Correspondence to: Germán López-Larramona, MD, Department of Internal Medicine, Hospital General de Tomelloso, Vereda de Socuéllamos, s/n, 13700 Tomelloso, Ciudad Real, Spain.
Telephone: +34-926-525097 Fax: +34-926-525870
Received: February 4, 2011
Revised: September 21, 2011
Accepted: November 7, 2011
Published online: December 27, 2011

Hepatic osteodystrophy (HO) is the generic term defining the group of alterations in bone mineral metabolism found in patients with chronic liver disease. This paper is a global review of HO and its main pathophysiological, epidemiological and therapeutic aspects. Studies examining the most relevant information concerning the prevalence, etiological factors, diagnostic and therapeutic aspects involved in HO were identified by a systematic literature search of the PubMed database.

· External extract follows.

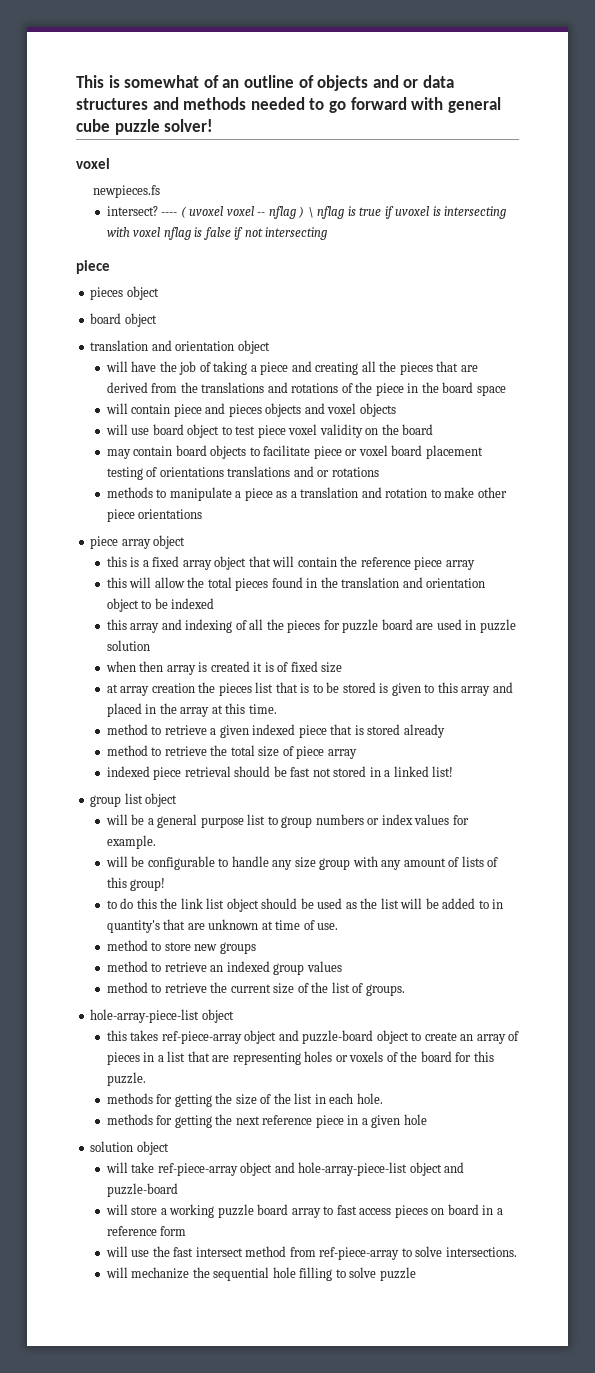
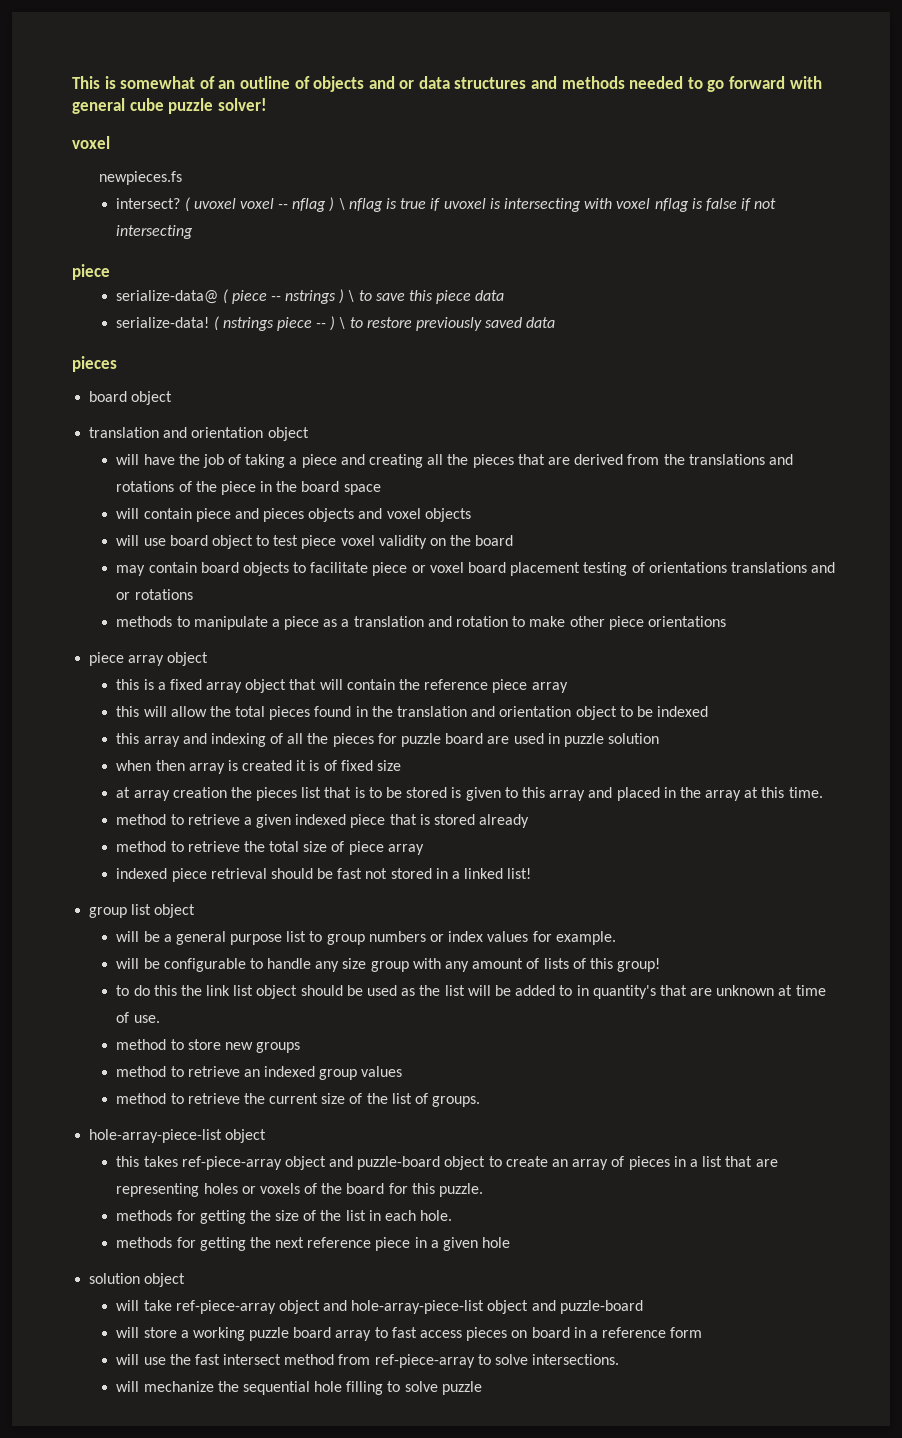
[161,212,178,216] ---- -> (181, 203) none
[90,286,159,300] // pieces object -> [116,289,505,304] [116,316,556,331] [72,356,117,372] // serialize-data@ ( piece -- nstrings ) \ to save this piece data // serialize-data! ( nstrings piece -- ) \ to restore previously saved data // pieces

HO generically defines overall alterations in bone mineral density (BMD) (osteoporosis or osteopenia) which appear as a possible complication of chronic liver disease. The origin of HO is multifactorial and its etiology and severity vary in accordance with the underlying liver disease. Its exact prevalence is unknown, but different studies estimate that it could affect from 20% to 50% of patients. The reported mean prevalence of osteoporosis ranges from 13%-60% in chronic cholestasis to 20% in chronic viral hepatitis and 55% in viral cirrhosis. Alcoholic liver disease is not always related to osteopenia. HO has been commonly studied in chronic cholestatic disease (primary biliary cirrhosis and primary sclerosing cholangitis). Several risk factors and pathogenic mechanisms have been associated with the loss of BMD in patients with chronic liver disease. However, little information has been discovered in relationship to most of these mechanisms. Screening for osteopenia and osteoporosis is recommended in advanced chronic liver disease. There is a lack of randomized studies assessing specific management for HO.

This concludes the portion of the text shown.